1.Know the signs of a DDoS attack. As previously stated, short duration, low-volume attacks serve as a stress test for your security perimeter, identifying security vulnerabilities. Analyze your network traffic patterns and look for solutions that can detect DDoS attack traffic in real time and immediately remove the threat..
2. Create a plan for DDoS resiliency. You should include technical competencies in these resiliency plans. Including a comprehensive plan outlining to keep business operations running in the event of a successful denial of service attack. To ensure that key stakeholders are notified, an incident response team should establish. They should document methods of communication with the business, including key decision-makers across all branches of the organization.

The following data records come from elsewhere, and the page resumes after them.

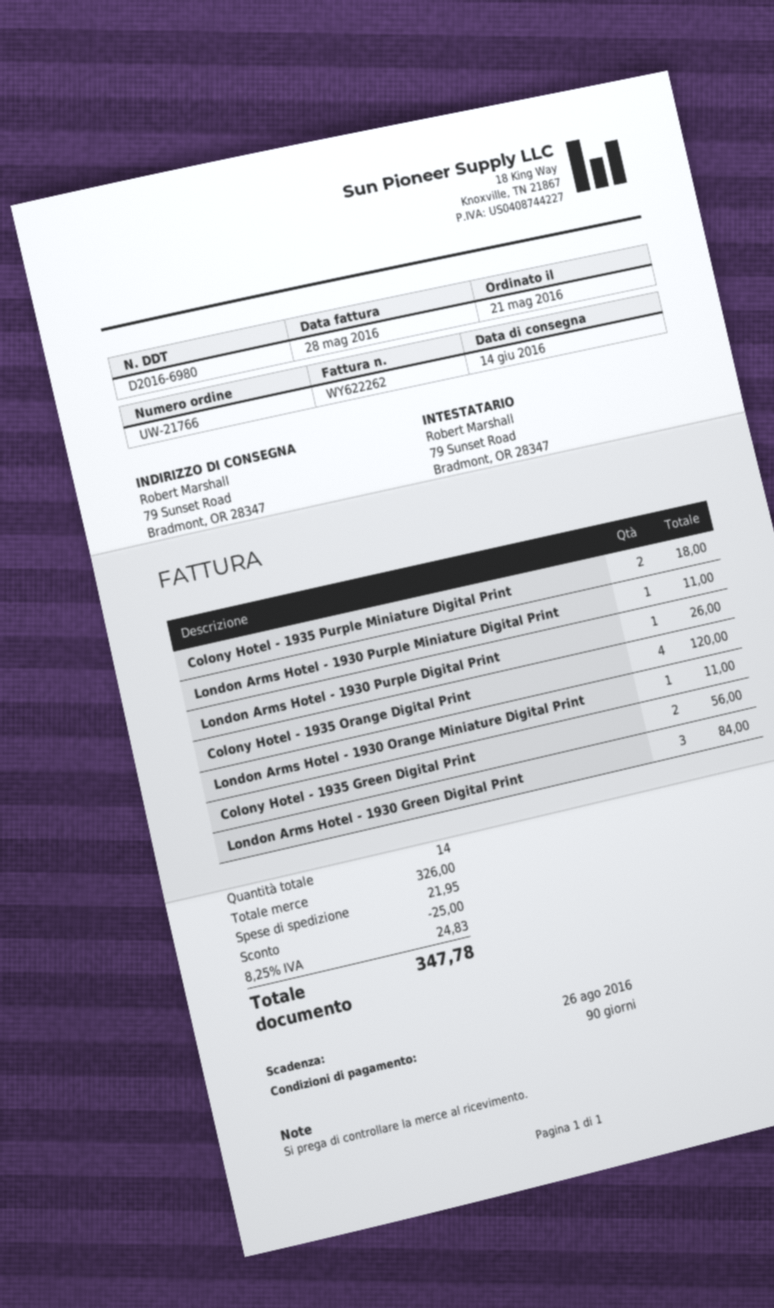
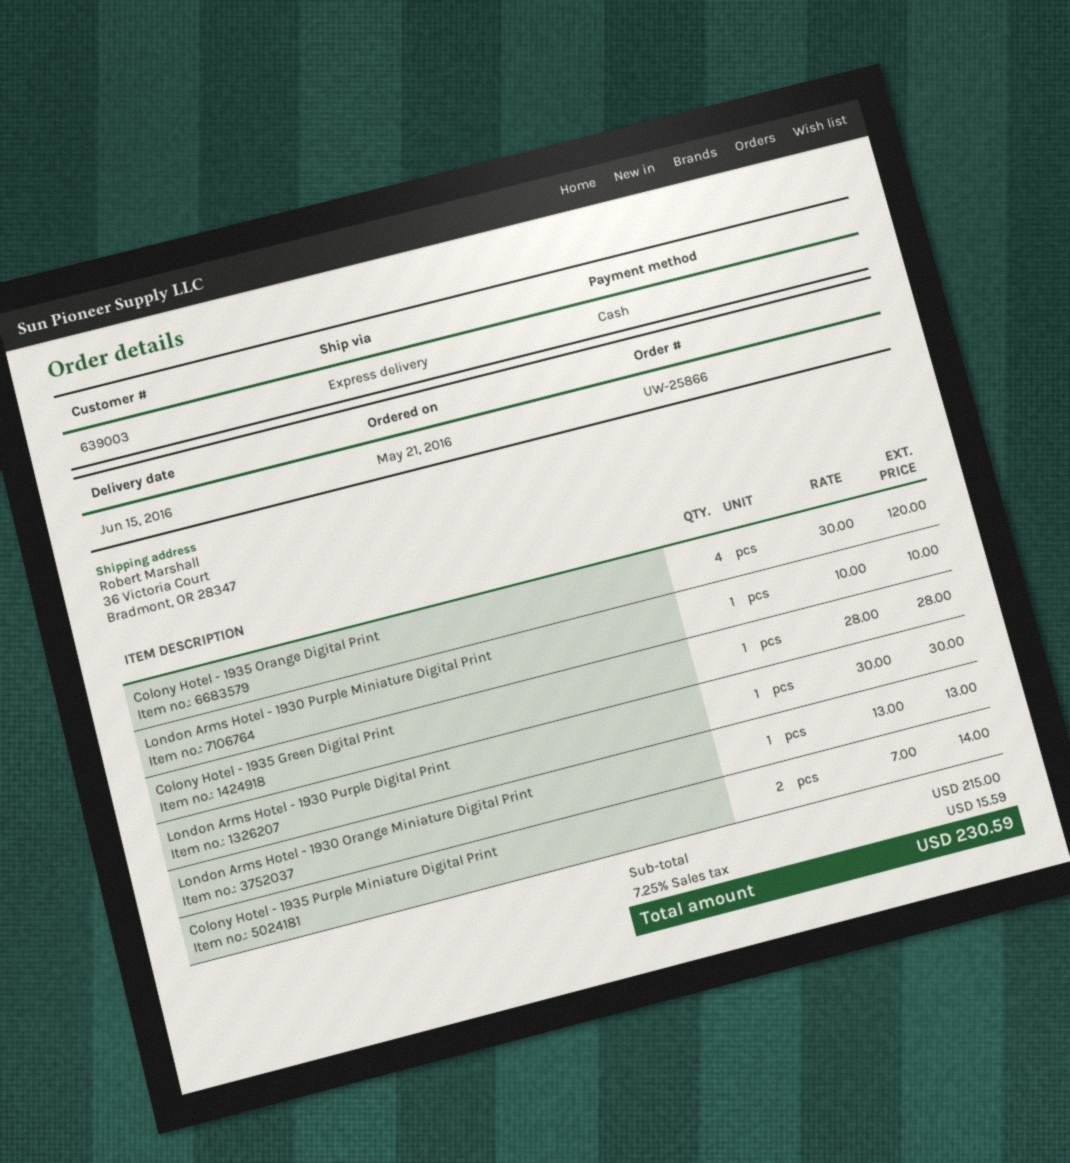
order number: UW-21766 -> UW-25866
delivery date: 2016-06-14 -> 2016-06-15
ship to: 79 Sunset Road, Bradmont, OR 28347 -> 36 Victoria Court, Bradmont, OR 28347
Colony Hotel - 1935 Purple Miniature Digital Print: 2 for 18.00 -> 2 for 14.00
London Arms Hotel - 1930 Purple Miniature Digital Print: 1 for 11.00 -> 1 for 10.00
London Arms Hotel - 1930 Purple Digital Print: 1 for 26.00 -> 1 for 30.00
London Arms Hotel - 1930 Orange Miniature Digital Print: 1 for 11.00 -> 1 for 13.00
Colony Hotel - 1935 Green Digital Print: 2 for 56.00 -> 1 for 28.00
London Arms Hotel - 1930 Green Digital Print: 3 for 84.00 -> none
subtotal: 326.00 -> 215.00
discount: 25.00 -> none
shipping: 21.95 -> none
tax: 8.25% = 24.83 -> 7.25% = 15.59
total: 347.78 -> 230.59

3. Combine time-to-mitigation with successful threat defense. When dealing with a DDoS attack, time is of the essence. Service availability cannot be guaranteed if a DDoS attack is not mitigated within minutes. Time-to-mitigation must be a critical factor in your decision-making process as you develop your resiliency plan and select your method of DDoS protection.
4. Check more than one box. Even firewalls that claim to have built-in anti-DDoS protection have only one method of preventing attacks: the use of indiscriminate thresholds. When the threshold value is exceeded, all applications and users that use that port are blocked, resulting in an outage. Attackers are aware that this is an effective method for blocking both good and bad users. The end goal of denial of service is achieved because network and application availability is impacted.